((

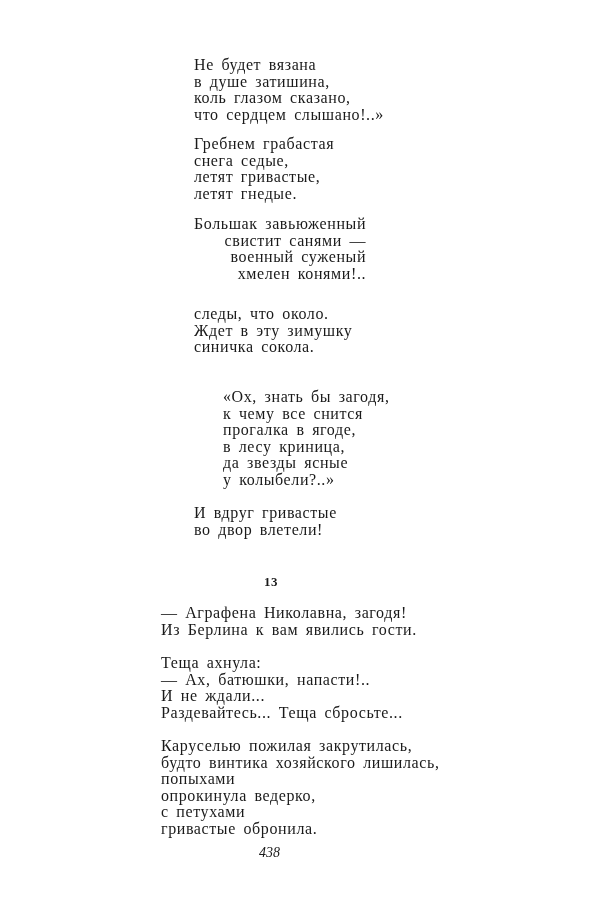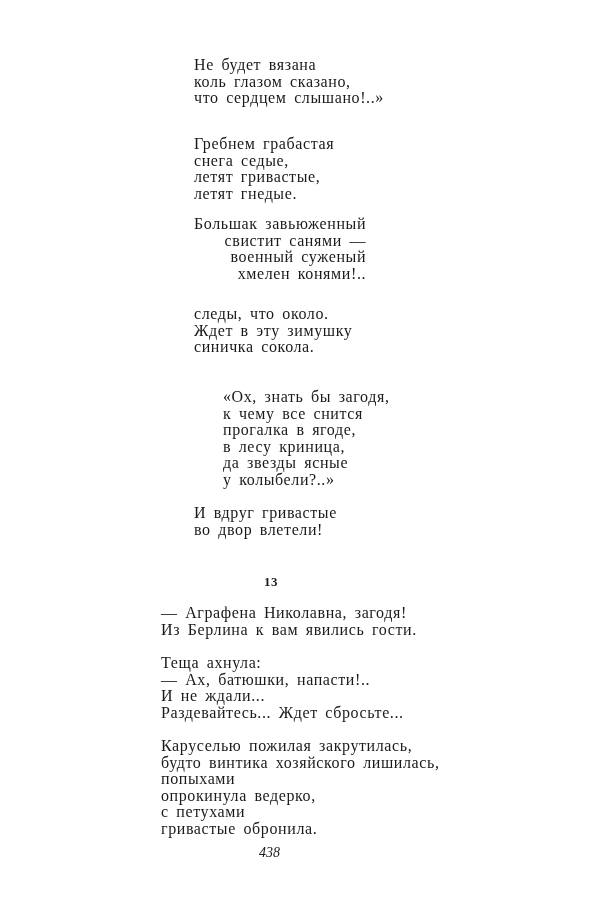--- a/index.html
+++ b/index.html
@@ -51,20 +51,21 @@
     .part1 { left: 194px; }
     .part2 { left: 161px; }
   </style>
 </head>
 <body>
 
 <div class="page">
 
   <div class="stanza part1" style="top:57px;">
     <span class="line">Не будет вязана</span>
+    <span class="line">в душе затишина,</span>
     <span class="line">коль глазом сказано,</span>
     <span class="line">что сердцем слышано!..»</span>
   </div>
 
   <div class="stanza part1" style="top:136px;">
     <span class="line">Гребнем грабастая</span>
     <span class="line">снега седые,</span>
     <span class="line">летят гривастые,</span>
     <span class="line">летят гнедые.</span>
   </div>
@@ -100,21 +101,21 @@
 
   <div class="stanza part2" style="top:605px;">
     <span class="line">— Аграфена Николавна, загодя!</span>
     <span class="line">Из Берлина к вам явились гости.</span>
   </div>
 
   <div class="stanza part2" style="top:655px;">
     <span class="line">Теща ахнула:</span>
     <span class="line">— Ах, батюшки, напасти!..</span>
     <span class="line">И не ждали...</span>
-    <span class="line">Раздевайтесь... Ждет сбросьте...</span>
+    <span class="line">Раздевайтесь... Теща сбросьте...</span>
   </div>
 
   <div class="stanza part2" style="top:738px;">
     <span class="line">Каруселью пожилая закрутилась,</span>
     <span class="line">будто винтика хозяйского лишилась,</span>
     <span class="line">попыхами</span>
     <span class="line">опрокинула ведерко,</span>
     <span class="line">с петухами</span>
     <span class="line">гривастые обронила.</span>
   </div>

))

◆ WHAT THE TASK REQUIRES
All lines in the records above that contain "сбросьте" are to be reported.

◆ SOLUTION FOR THIS PROBLEM
-    <span class="line">Раздевайтесь... Ждет сбросьте...</span>
+    <span class="line">Раздевайтесь... Теща сбросьте...</span>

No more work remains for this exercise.